> **DESCRIPTION OF THE TASK**
Please copy, with no word changed, only the run of lines that opens with the line containing "jointly by the Code Bodies." and closes with the last line below.
** Opening DATA TO EXAMINE block **
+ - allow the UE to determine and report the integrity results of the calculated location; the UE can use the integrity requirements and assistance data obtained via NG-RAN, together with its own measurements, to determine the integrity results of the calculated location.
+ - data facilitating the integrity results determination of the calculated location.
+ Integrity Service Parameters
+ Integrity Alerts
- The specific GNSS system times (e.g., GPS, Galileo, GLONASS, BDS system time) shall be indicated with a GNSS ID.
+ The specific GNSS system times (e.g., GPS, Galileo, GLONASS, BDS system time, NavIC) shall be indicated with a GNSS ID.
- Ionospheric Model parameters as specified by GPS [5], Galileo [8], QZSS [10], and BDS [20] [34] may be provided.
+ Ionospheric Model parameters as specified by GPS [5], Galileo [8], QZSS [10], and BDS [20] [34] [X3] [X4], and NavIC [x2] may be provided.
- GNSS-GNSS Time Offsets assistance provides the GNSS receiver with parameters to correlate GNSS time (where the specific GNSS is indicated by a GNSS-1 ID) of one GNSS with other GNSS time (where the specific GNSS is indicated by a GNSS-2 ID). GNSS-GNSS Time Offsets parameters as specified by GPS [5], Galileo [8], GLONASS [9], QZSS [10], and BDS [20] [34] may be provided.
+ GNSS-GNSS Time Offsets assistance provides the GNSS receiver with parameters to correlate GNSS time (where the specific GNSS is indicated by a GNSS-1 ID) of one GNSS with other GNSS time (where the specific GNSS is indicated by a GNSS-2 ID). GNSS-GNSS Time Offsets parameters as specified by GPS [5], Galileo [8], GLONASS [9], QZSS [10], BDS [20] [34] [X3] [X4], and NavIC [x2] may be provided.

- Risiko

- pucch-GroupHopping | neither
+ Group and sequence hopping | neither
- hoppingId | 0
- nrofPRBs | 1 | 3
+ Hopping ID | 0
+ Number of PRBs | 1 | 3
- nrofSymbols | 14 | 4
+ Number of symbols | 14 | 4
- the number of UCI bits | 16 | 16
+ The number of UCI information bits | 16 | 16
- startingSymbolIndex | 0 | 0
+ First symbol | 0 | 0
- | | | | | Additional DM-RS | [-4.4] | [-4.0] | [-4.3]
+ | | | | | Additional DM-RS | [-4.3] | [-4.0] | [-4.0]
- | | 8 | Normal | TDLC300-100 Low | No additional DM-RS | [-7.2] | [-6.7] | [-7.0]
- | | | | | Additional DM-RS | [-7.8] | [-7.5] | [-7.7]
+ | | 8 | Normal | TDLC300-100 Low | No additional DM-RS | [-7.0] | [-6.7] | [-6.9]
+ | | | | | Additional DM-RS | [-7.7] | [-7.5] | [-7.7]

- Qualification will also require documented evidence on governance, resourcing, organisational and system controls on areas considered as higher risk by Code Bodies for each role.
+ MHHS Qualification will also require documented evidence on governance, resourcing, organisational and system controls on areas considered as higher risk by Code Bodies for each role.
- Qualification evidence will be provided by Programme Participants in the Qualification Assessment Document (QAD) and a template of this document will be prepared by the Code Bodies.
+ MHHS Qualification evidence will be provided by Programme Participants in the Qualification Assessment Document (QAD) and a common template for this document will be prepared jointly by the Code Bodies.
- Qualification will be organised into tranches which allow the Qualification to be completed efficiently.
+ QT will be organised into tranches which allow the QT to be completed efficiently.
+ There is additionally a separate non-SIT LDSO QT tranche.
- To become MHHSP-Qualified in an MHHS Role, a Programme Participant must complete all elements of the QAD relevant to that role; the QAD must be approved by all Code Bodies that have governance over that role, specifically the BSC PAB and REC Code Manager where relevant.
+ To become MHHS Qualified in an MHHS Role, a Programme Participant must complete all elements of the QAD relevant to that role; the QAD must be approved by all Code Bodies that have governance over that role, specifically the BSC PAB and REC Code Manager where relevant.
** Closing DATA TO EXAMINE block **
> **ANSWER BELOW**
+ MHHS Qualification evidence will be provided by Programme Participants in the Qualification Assessment Document (QAD) and a common template for this document will be prepared jointly by the Code Bodies.
- Qualification will be organised into tranches which allow the Qualification to be completed efficiently.
+ QT will be organised into tranches which allow the QT to be completed efficiently.
+ There is additionally a separate non-SIT LDSO QT tranche.
- To become MHHSP-Qualified in an MHHS Role, a Programme Participant must complete all elements of the QAD relevant to that role; the QAD must be approved by all Code Bodies that have governance over that role, specifically the BSC PAB and REC Code Manager where relevant.
+ To become MHHS Qualified in an MHHS Role, a Programme Participant must complete all elements of the QAD relevant to that role; the QAD must be approved by all Code Bodies that have governance over that role, specifically the BSC PAB and REC Code Manager where relevant.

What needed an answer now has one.